Data supplied →
▼

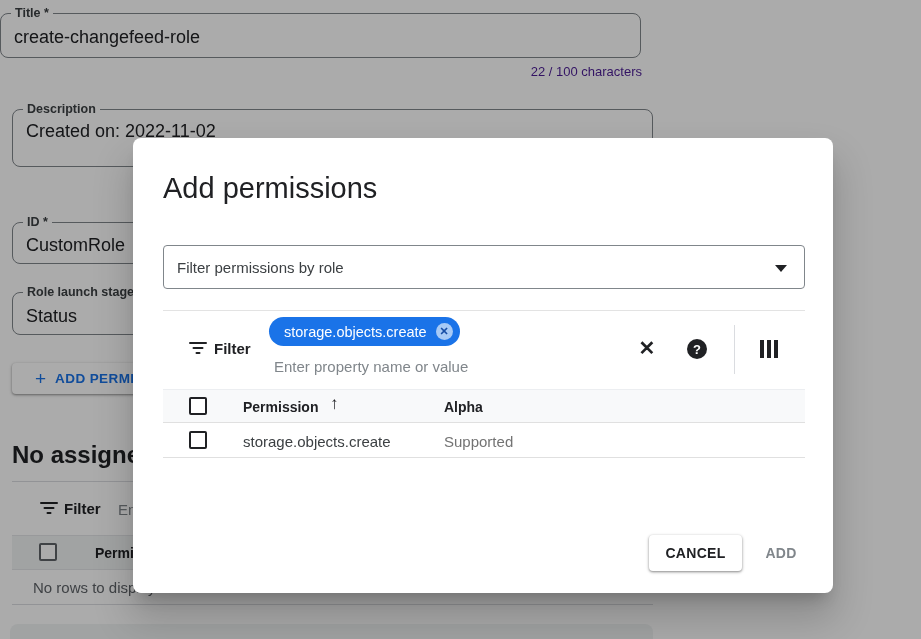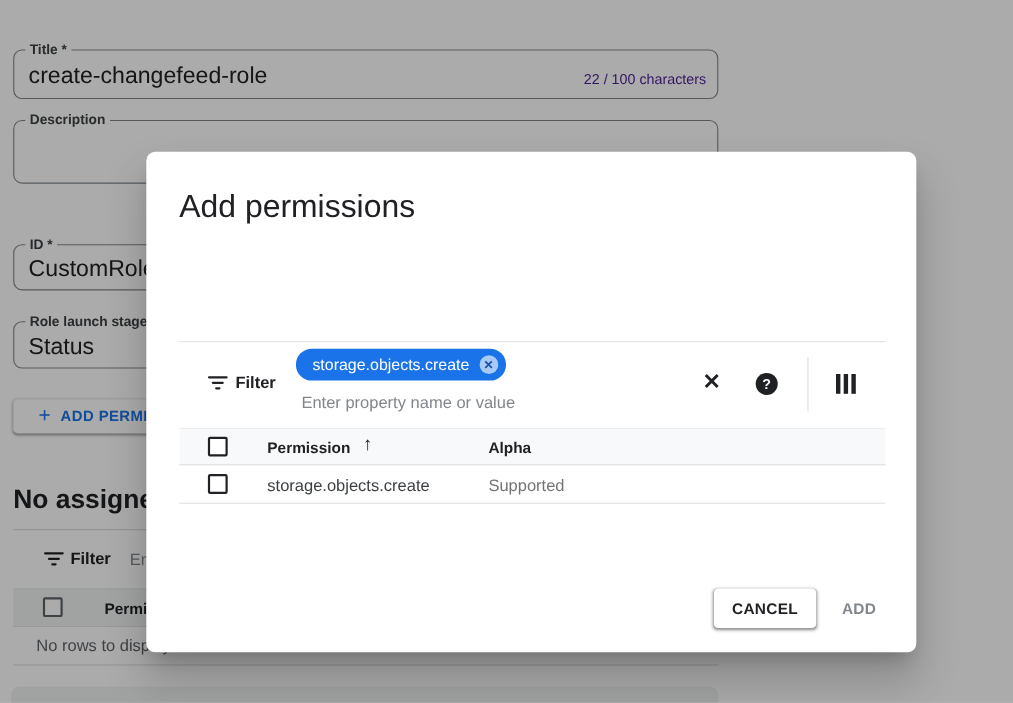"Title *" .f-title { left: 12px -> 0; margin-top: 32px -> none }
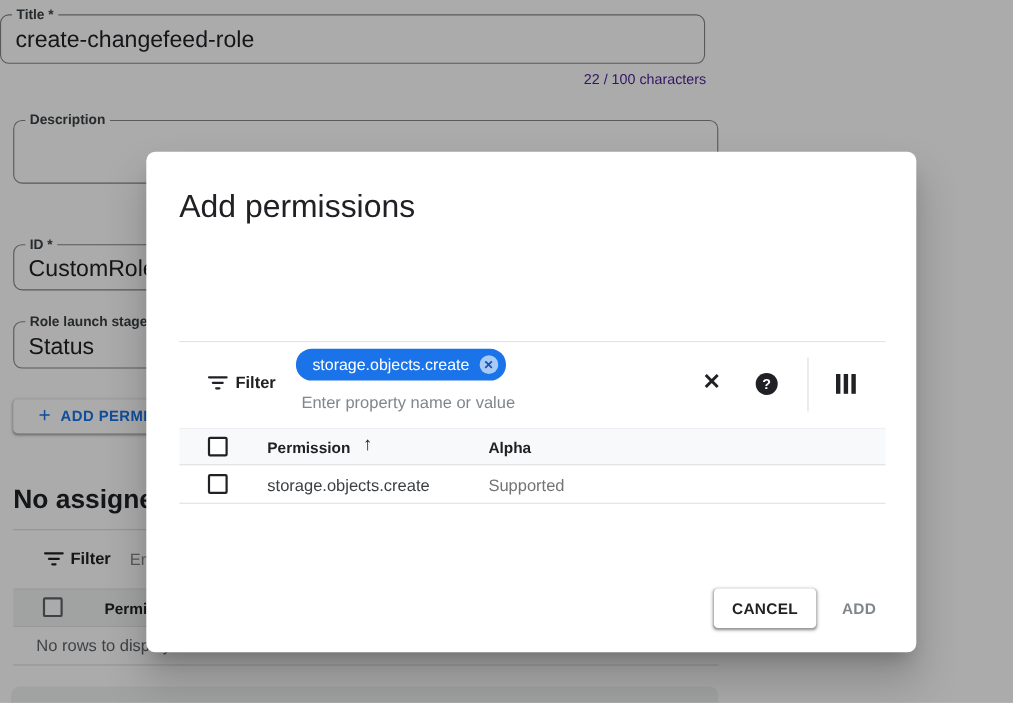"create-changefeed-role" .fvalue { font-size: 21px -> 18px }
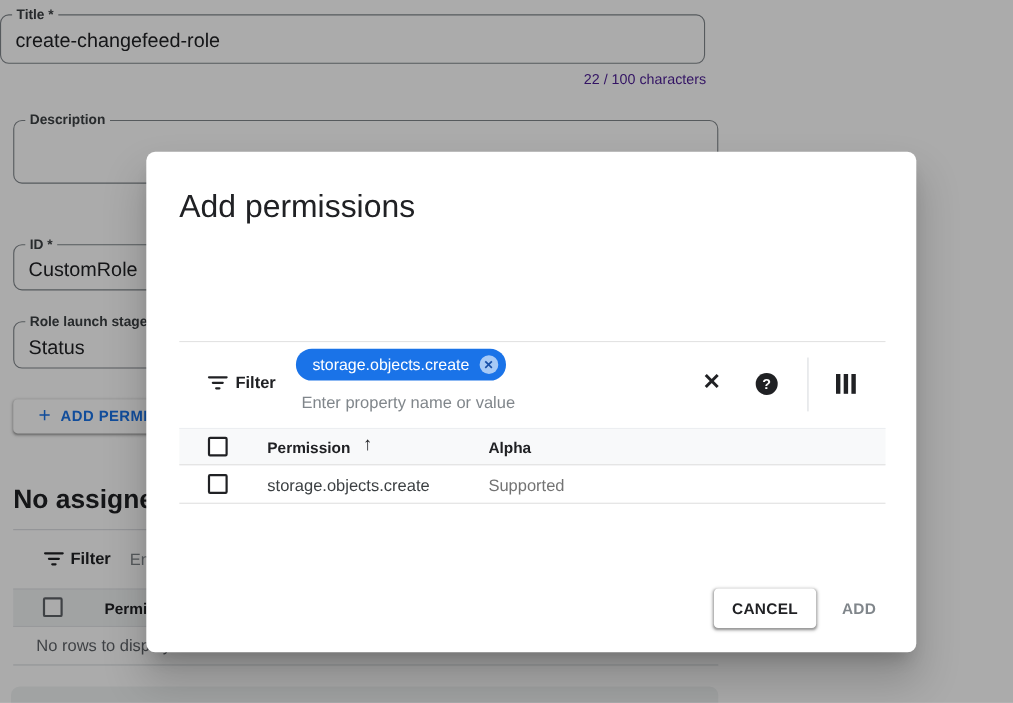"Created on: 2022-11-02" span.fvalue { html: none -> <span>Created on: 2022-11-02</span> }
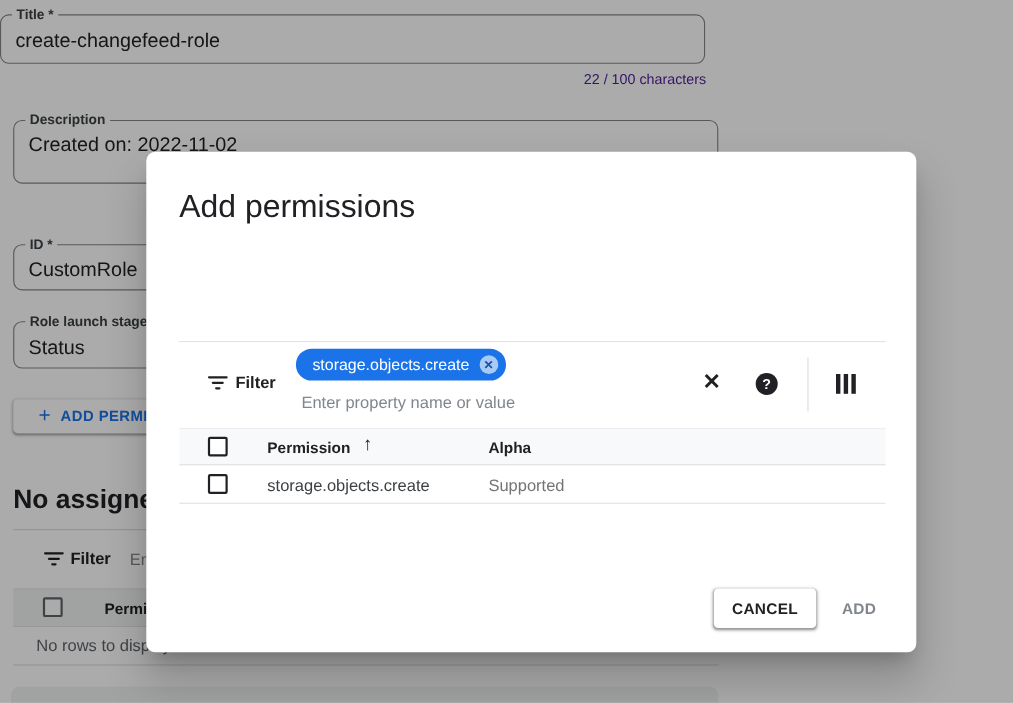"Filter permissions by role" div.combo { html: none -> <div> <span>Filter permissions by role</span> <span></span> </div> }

▲
▼

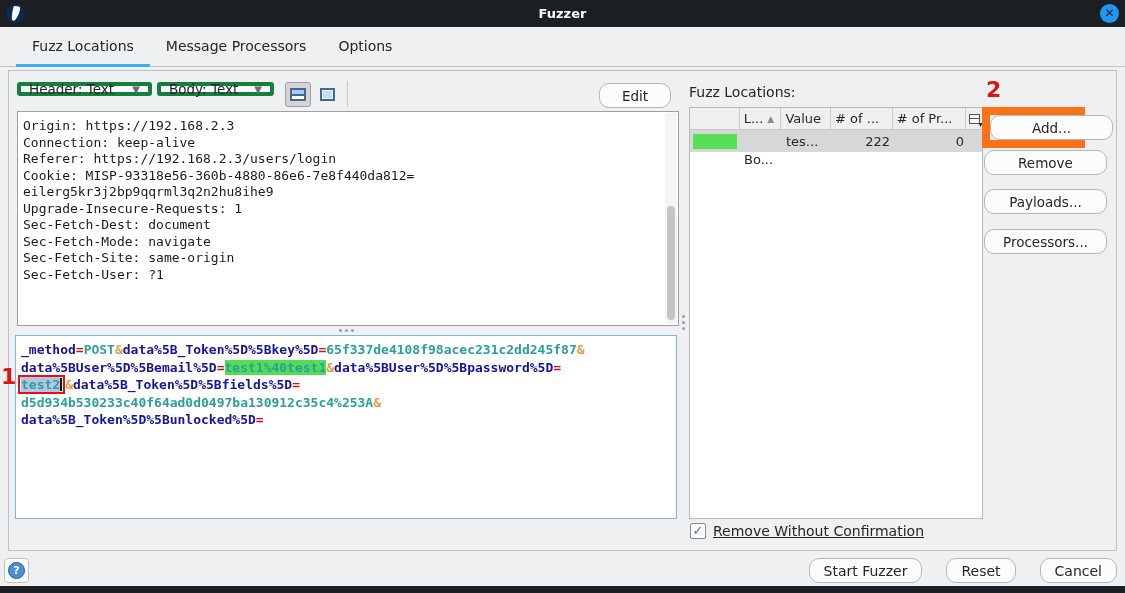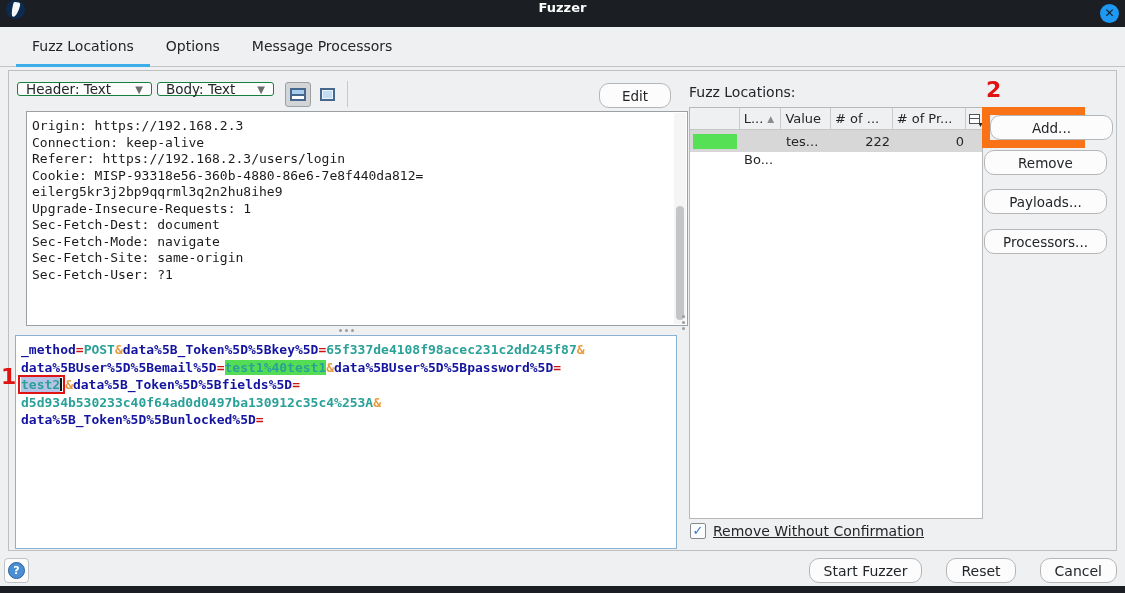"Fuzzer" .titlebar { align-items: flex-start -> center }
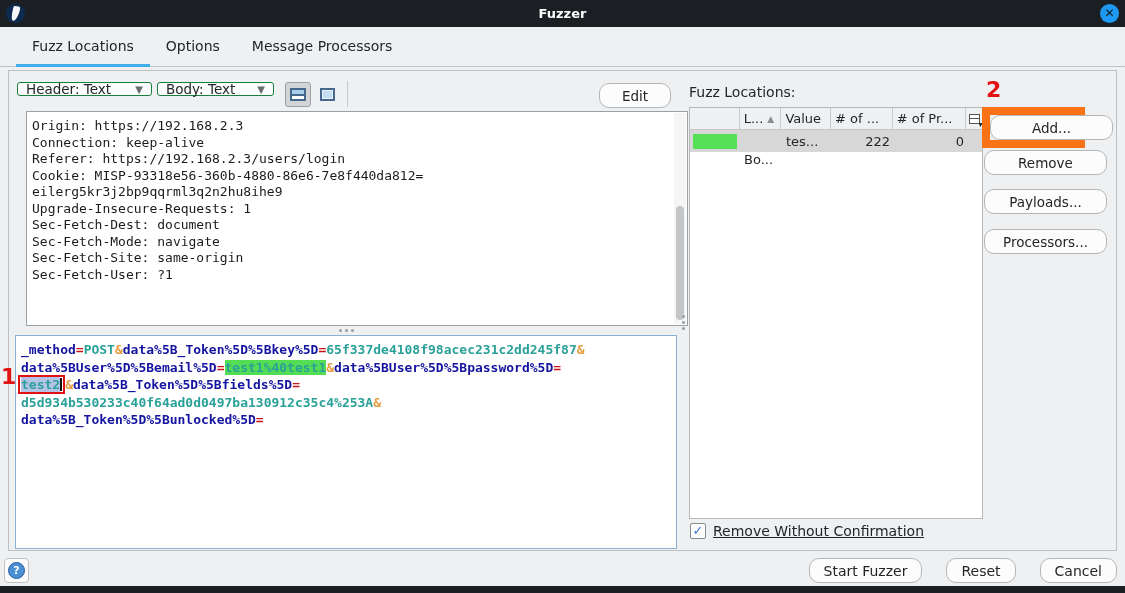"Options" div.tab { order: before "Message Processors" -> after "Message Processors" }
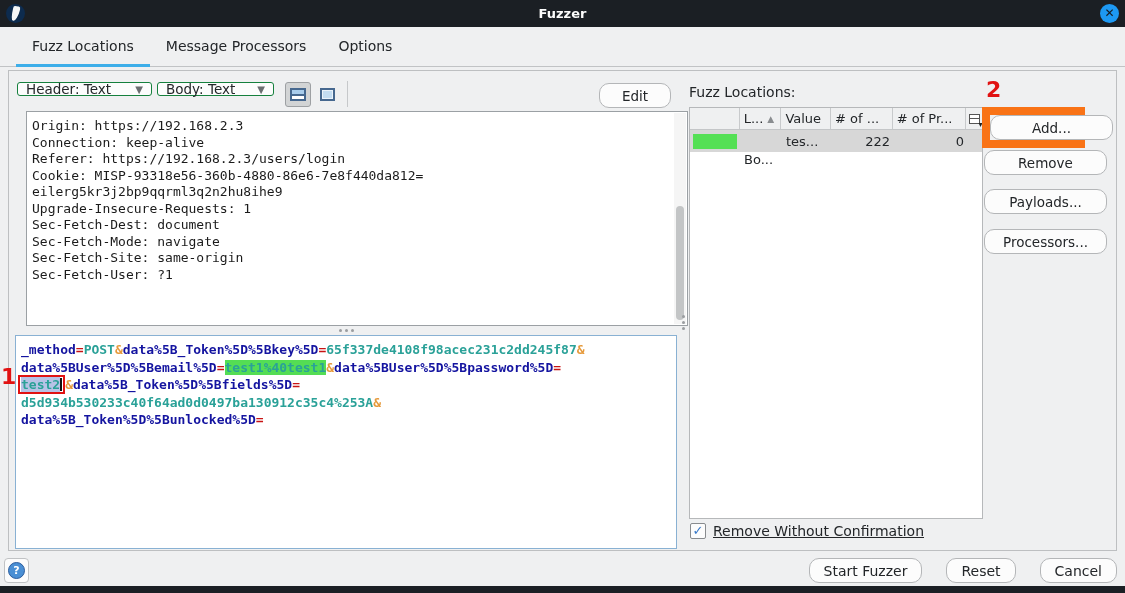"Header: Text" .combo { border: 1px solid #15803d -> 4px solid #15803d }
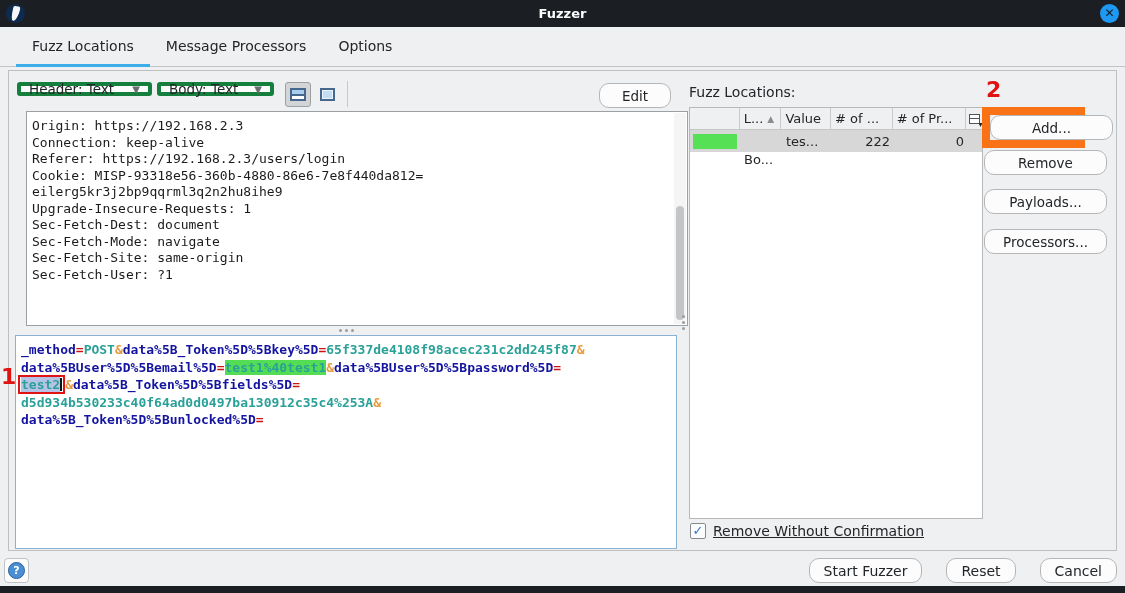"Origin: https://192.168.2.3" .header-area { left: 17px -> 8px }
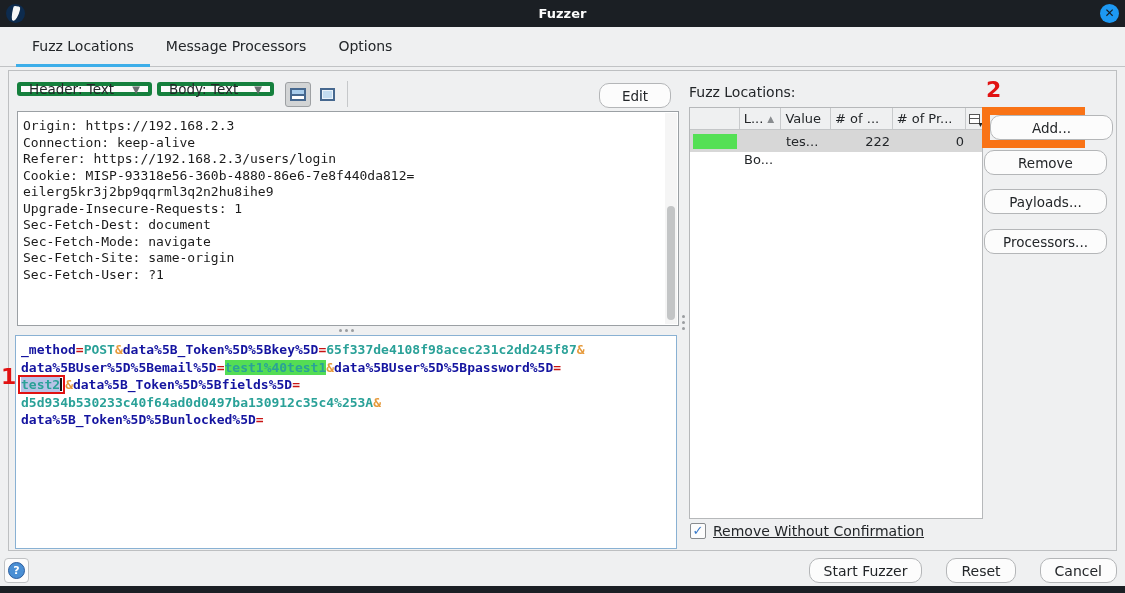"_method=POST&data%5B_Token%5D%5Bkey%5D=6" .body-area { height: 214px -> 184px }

▲
▼

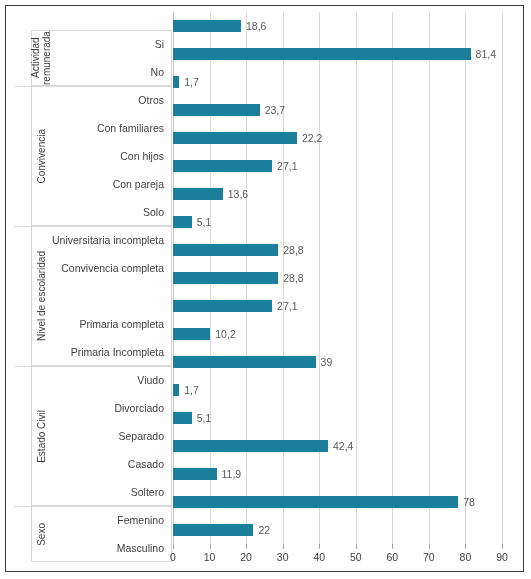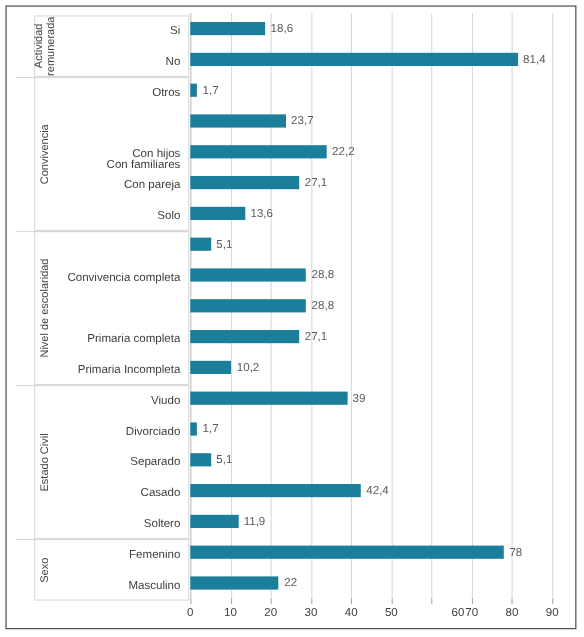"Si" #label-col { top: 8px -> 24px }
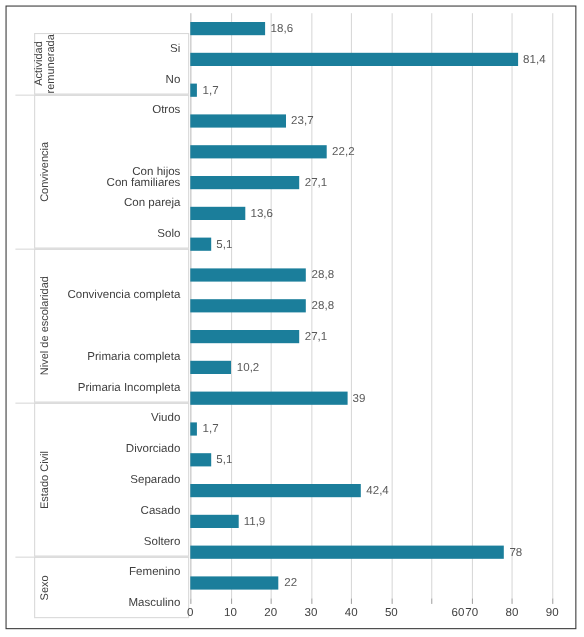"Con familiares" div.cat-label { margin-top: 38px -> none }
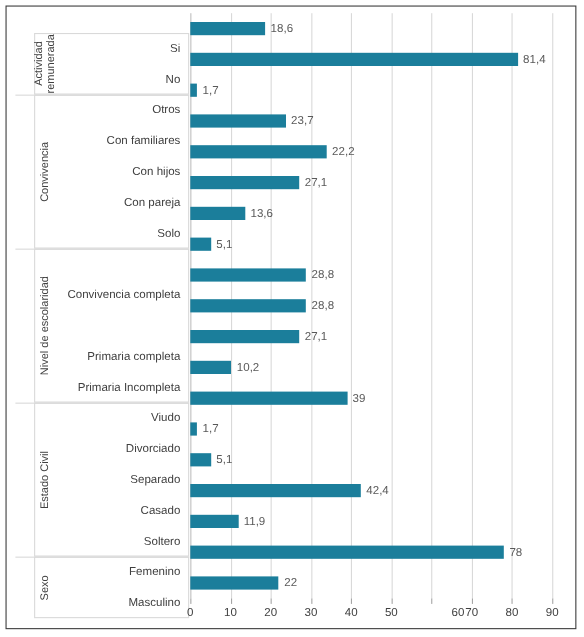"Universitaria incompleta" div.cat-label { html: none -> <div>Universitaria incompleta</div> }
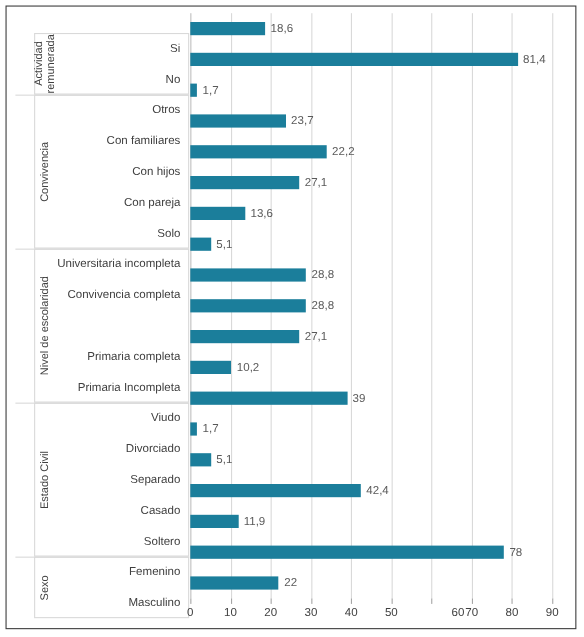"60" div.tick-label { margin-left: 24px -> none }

▲

Task details → Everything from the line with "top: 8px ->" through the line with "margin-left: 24px ->" in the material above should be transcribed exactly, except the pictures.

Exercise response →
"Si" #label-col { top: 8px -> 24px }
"Con familiares" div.cat-label { margin-top: 38px -> none }
"Universitaria incompleta" div.cat-label { html: none -> <div>Universitaria incompleta</div> }
"60" div.tick-label { margin-left: 24px -> none }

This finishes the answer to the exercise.